> _What is being asked_: All entries below are to be reproduced precisely as they stand, without the pictures.

----

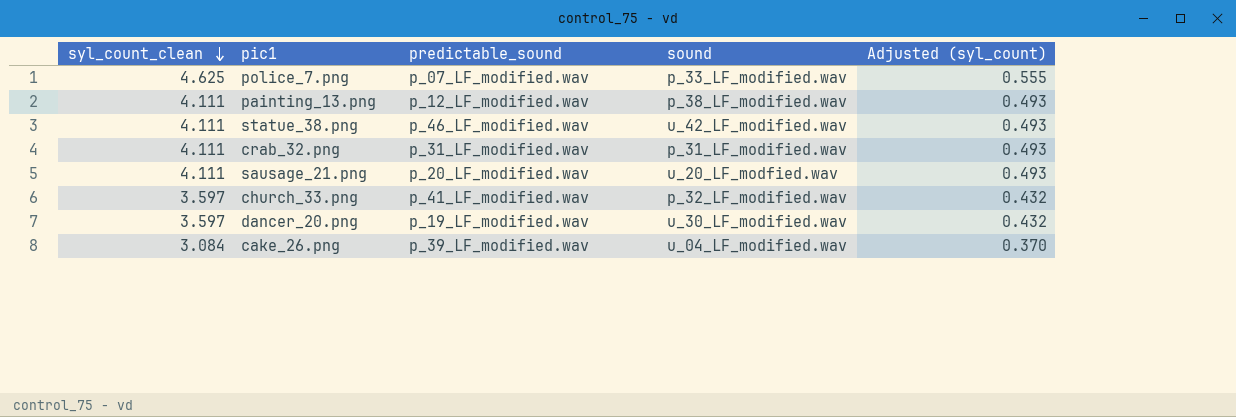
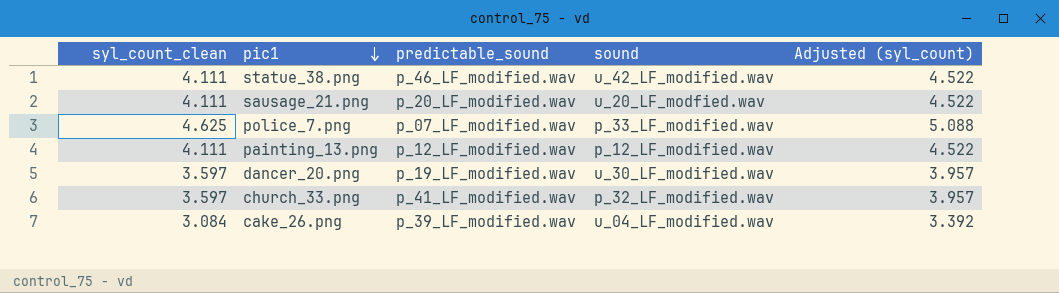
row order: syl_count_clean descending -> pic1 descending
column Adjusted (syl_count) | formula: [syl_count_clean] * 0.12 -> [syl_count_clean] * 1.1
row crab_32.png: 4.111 | p_31_LF_modified.wav | p_31_LF_modified.wav | 0.493 -> none
painting_13.png | sound: p_38_LF_modified.wav -> p_12_LF_modified.wav

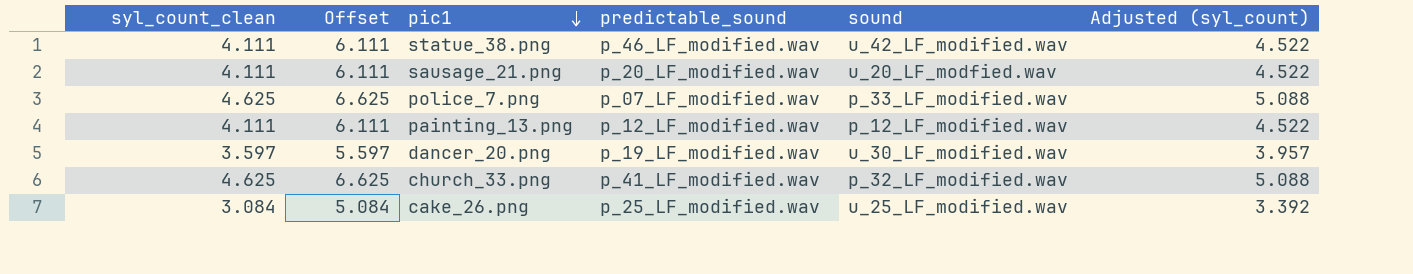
column Offset | formula: none -> [syl_count_clean] + 2
church_33.png | syl_count_clean: 3.597 -> 4.625
church_33.png | Adjusted (syl_count): 3.957 -> 5.088
cake_26.png | predictable_sound: p_39_LF_modified.wav -> p_25_LF_modified.wav
cake_26.png | sound: u_04_LF_modified.wav -> u_25_LF_modified.wav

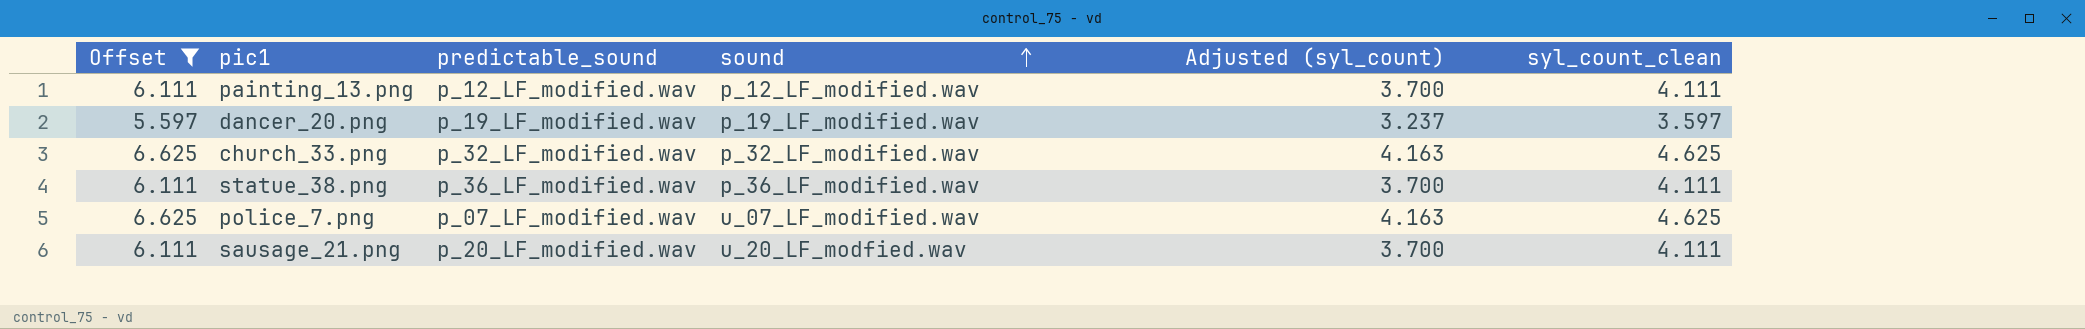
filter: none -> Offset != 5.084
row order: pic1 descending -> sound ascending
column Adjusted (syl_count) | formula: [syl_count_clean] * 1.1 -> [syl_count_clean] * 0.9
column syl_count_clean | position: 1 -> 6
dancer_20.png | sound: u_30_LF_modified.wav -> p_19_LF_modified.wav
church_33.png | predictable_sound: p_41_LF_modified.wav -> p_32_LF_modified.wav
statue_38.png | predictable_sound: p_46_LF_modified.wav -> p_36_LF_modified.wav
statue_38.png | sound: u_42_LF_modified.wav -> p_36_LF_modified.wav
police_7.png | sound: p_33_LF_modified.wav -> u_07_LF_modified.wav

----

> _Solution to this problem_:
row order: syl_count_clean descending -> pic1 descending
column Adjusted (syl_count) | formula: [syl_count_clean] * 0.12 -> [syl_count_clean] * 1.1
row crab_32.png: 4.111 | p_31_LF_modified.wav | p_31_LF_modified.wav | 0.493 -> none
painting_13.png | sound: p_38_LF_modified.wav -> p_12_LF_modified.wav

column Offset | formula: none -> [syl_count_clean] + 2
church_33.png | syl_count_clean: 3.597 -> 4.625
church_33.png | Adjusted (syl_count): 3.957 -> 5.088
cake_26.png | predictable_sound: p_39_LF_modified.wav -> p_25_LF_modified.wav
cake_26.png | sound: u_04_LF_modified.wav -> u_25_LF_modified.wav

filter: none -> Offset != 5.084
row order: pic1 descending -> sound ascending
column Adjusted (syl_count) | formula: [syl_count_clean] * 1.1 -> [syl_count_clean] * 0.9
column syl_count_clean | position: 1 -> 6
dancer_20.png | sound: u_30_LF_modified.wav -> p_19_LF_modified.wav
church_33.png | predictable_sound: p_41_LF_modified.wav -> p_32_LF_modified.wav
statue_38.png | predictable_sound: p_46_LF_modified.wav -> p_36_LF_modified.wav
statue_38.png | sound: u_42_LF_modified.wav -> p_36_LF_modified.wav
police_7.png | sound: p_33_LF_modified.wav -> u_07_LF_modified.wav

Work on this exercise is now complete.